Timotej Hranica

Personal information
- Date of birth: 28 May 2005 (age 21)
- Place of birth: Slovakia
- Height: 1.75 m (5 ft 9 in)
- Positions: Right-back; centre-back;

Team information
- Current team: Žilina
- Number: 21

Youth career
- 2012–2023: Žilina

Senior career*
- Years: Team / Apps / (Gls)
- 2023–: Žilina B / 35 / (9)
- 2024–: Žilina / 59 / (5)

International career^{‡}
- 2022: Slovakia U18 / 3 / (0)
- 2023: Slovakia U19 / 1 / (0)
- 2024–: Slovakia U21 / 8 / (0)
- 2025–: Slovakia U20 / 1 / (0)

= Timotej Hranica =

Slovak footballer (born 2005)

Timotej Hranica (born 28 May 2005) is a Slovak professional footballer who plays for Slovak First Football League club MŠK Žilina as a defender.

== Club career ==

=== Žilina ===
Hranica joined the youth team of MŠK Žilina in 2012. He was a part of the squad in the Youth League which defeated Pafos 6–0 on aggregate. In the next round they were drawn with Sparta Prague. They drew 2–2 away, and in the home match in Žilina, after a 4–4 draw, a penalty shootout took place, in which Žilina would win.

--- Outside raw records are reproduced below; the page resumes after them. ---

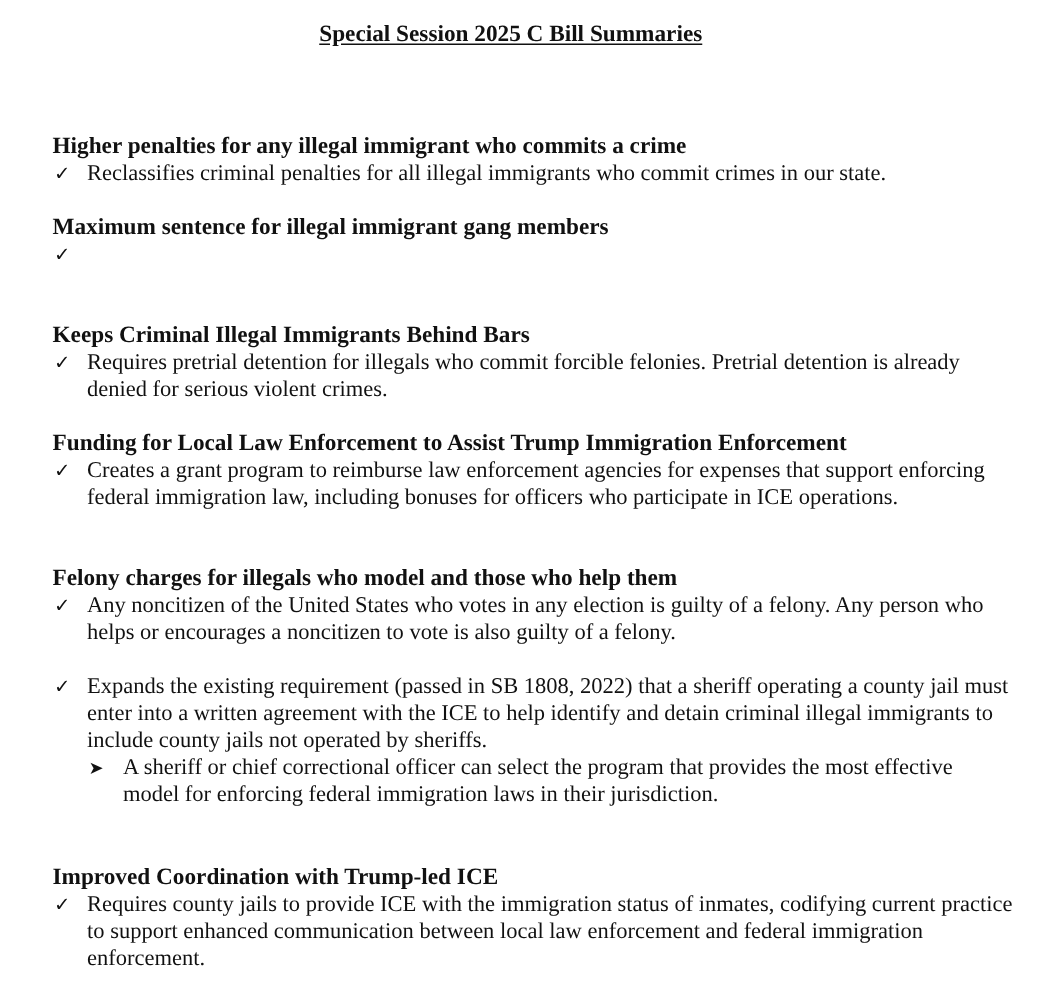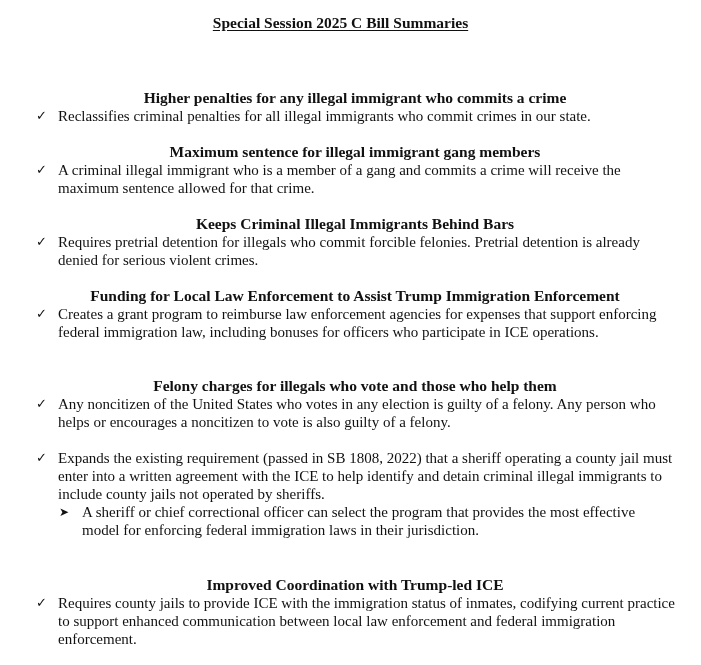"Higher penalties for any illegal" .section-heading { text-align: center -> none }
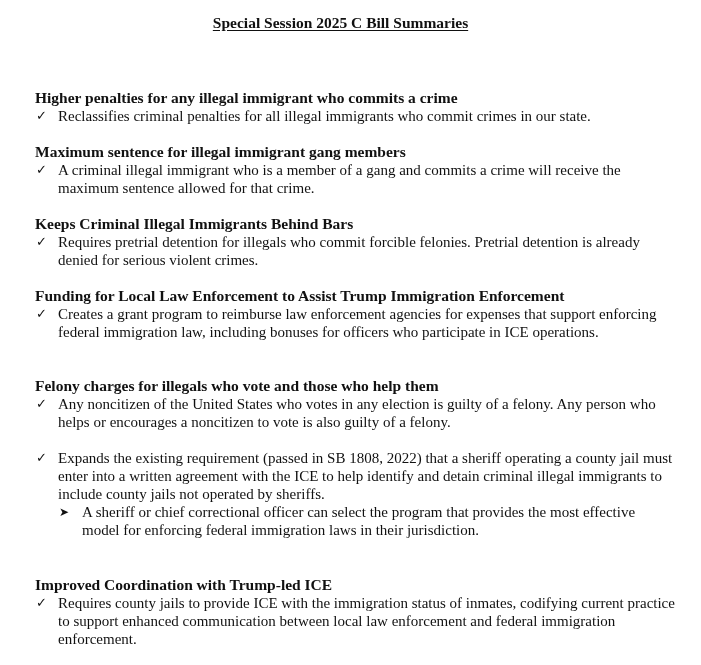"A criminal illegal immigrant who" span { html: <span>A criminal illegal immigrant who is a member of a gang and commits a crime will receive the maximum sentence allowed for that crime.</span> -> none }
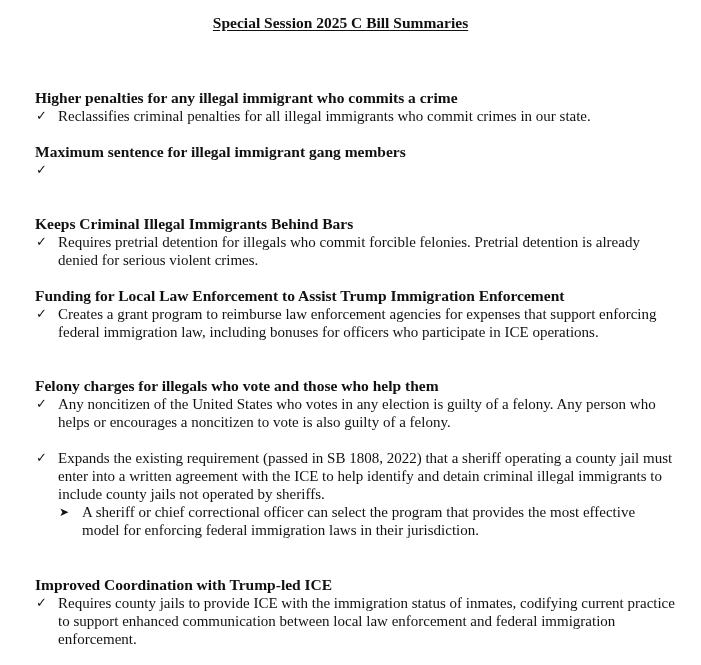"Felony charges for illegals who" p.section-heading { text: vote -> model }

In 2023, Hranica signed his first professional contract with Žilina. He made his first league debut for Žilina in a 1–1 draw against FC DAC 1904 Dunajská Streda, coming onto the pitch as a substitute in the 79th minute for Antoin Essomba. He scored his first goal for the club in the next season, scoring in the 41st minute of a 5–0 away win against Slovan Bratislava. On 3 September 2025, Hranica signed a three-year extension to his contract with Žilina.

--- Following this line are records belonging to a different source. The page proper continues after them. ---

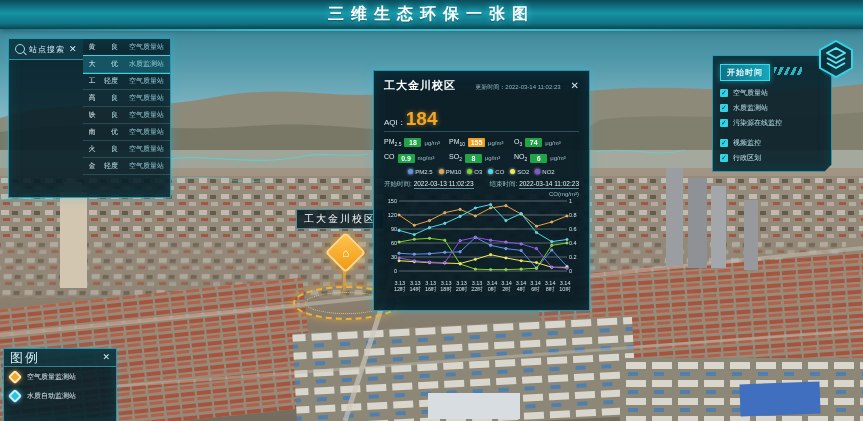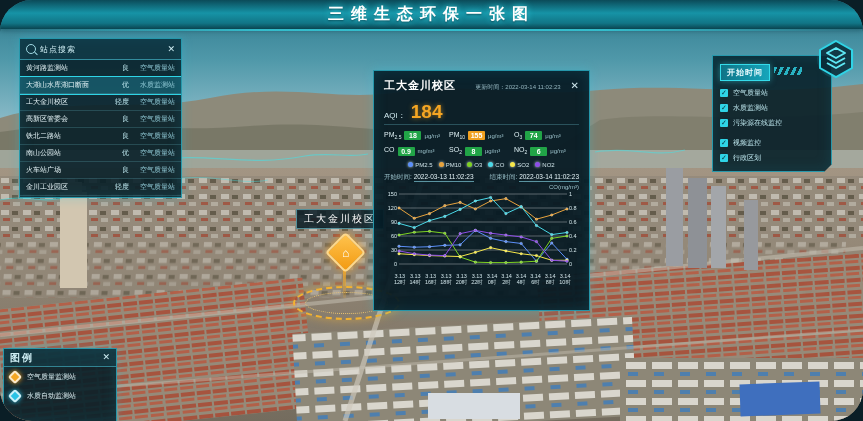"三维生态环保一张图" .stage { border-radius: 32px -> none }
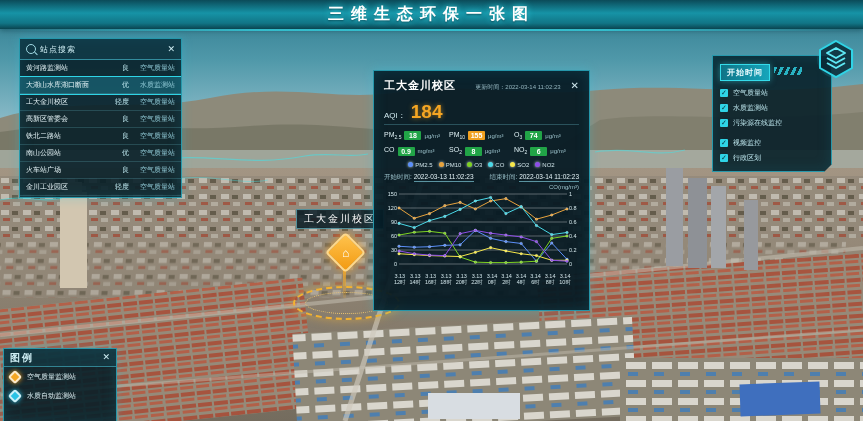"站点搜索" .station-panel { flex-direction: column -> none; left: 19px -> 8px }
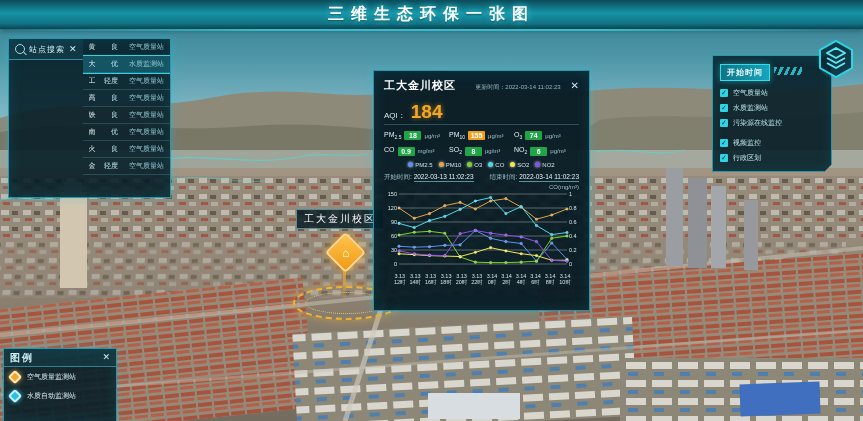"AQI：" .aqi-row { gap: 5px -> none; margin-top: 9px -> 16px }
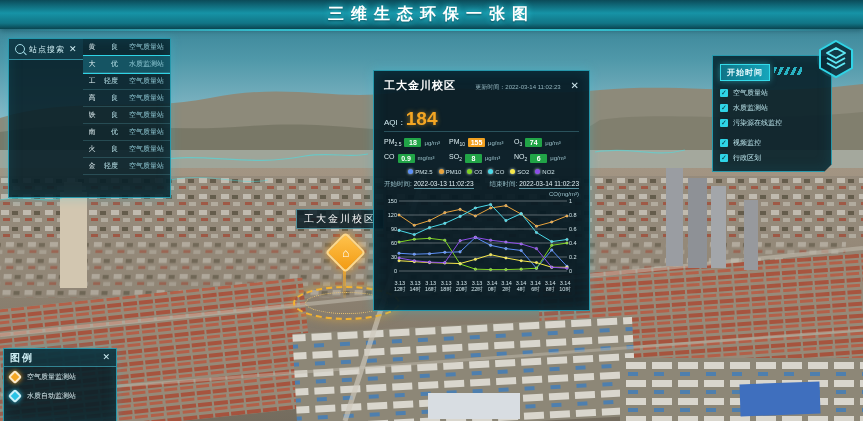"图例" .ml-title { font-size: 10px -> 13px; font-weight: bold -> normal }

== International career ==
In 2024, Hranica trained with the A-team of the Slovakia national football team before a game against Sweden, but would not play the game. He played for the U21 side in a 3–1 loss against Portugal U21, coming on off the bench in the 72nd minute for Samuel Kopásek. In 2025, Hranica was nominated as a back-up for the Slovakia U21 team ahead of the UEFA European Under-21 Championship in Slovakia. On 18 November 2025, he started in a 2027 UEFA European Under-21 Championship qualifying match against England.